TASK DIRECTIONS>
Look for "Mopar" in the records and copy every line that has it.

SUPPLIED INFORMATION>
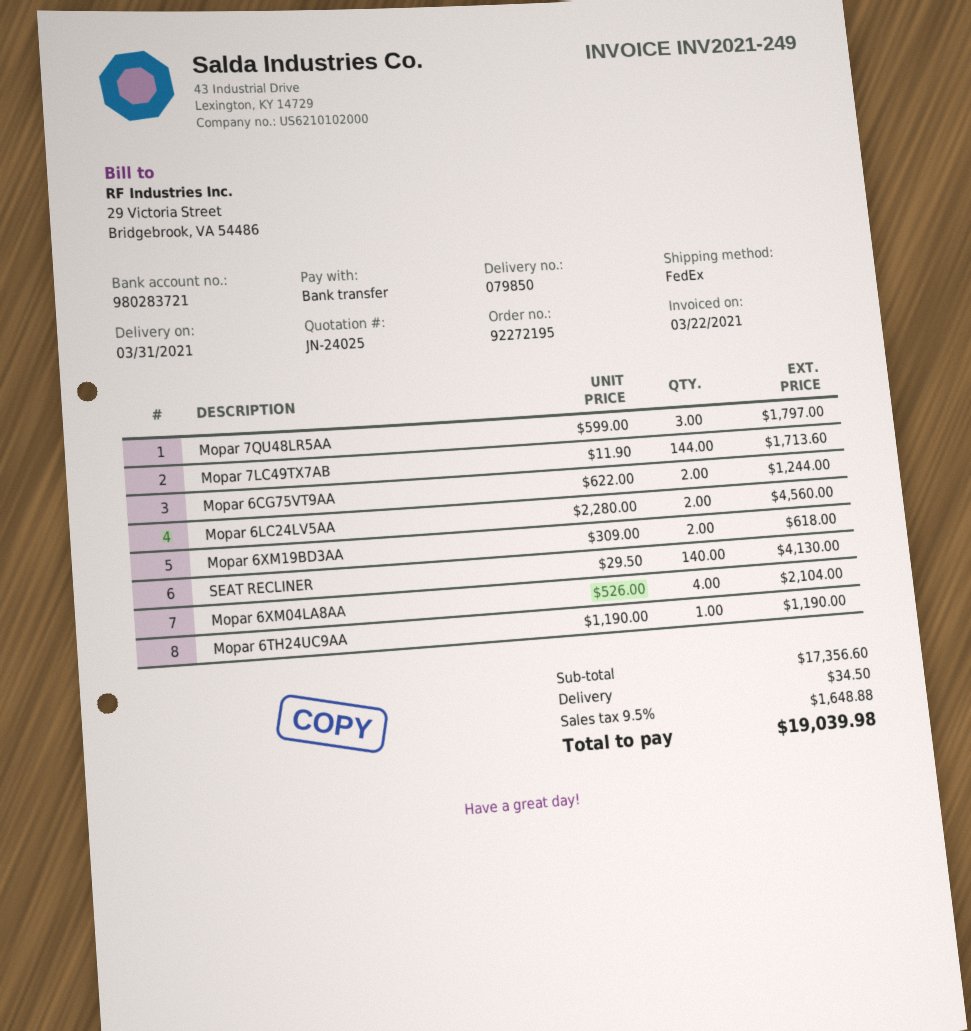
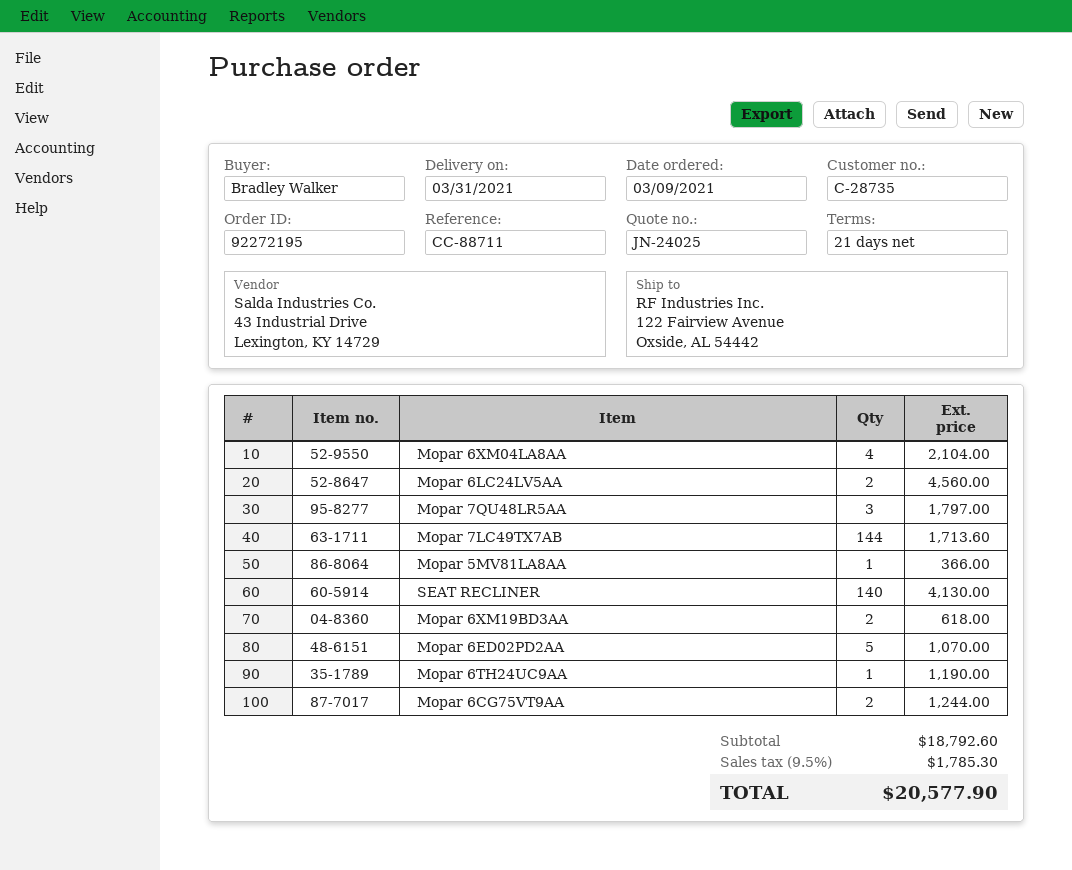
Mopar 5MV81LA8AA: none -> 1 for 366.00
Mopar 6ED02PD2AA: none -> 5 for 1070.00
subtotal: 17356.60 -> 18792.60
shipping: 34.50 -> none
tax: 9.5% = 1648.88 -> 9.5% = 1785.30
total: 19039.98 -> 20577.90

...

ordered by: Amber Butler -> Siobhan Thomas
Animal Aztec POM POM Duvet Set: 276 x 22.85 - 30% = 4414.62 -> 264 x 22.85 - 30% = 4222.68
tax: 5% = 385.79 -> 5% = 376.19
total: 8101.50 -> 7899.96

WRITTEN ANSWER>
Mopar 5MV81LA8AA: none -> 1 for 366.00
Mopar 6ED02PD2AA: none -> 5 for 1070.00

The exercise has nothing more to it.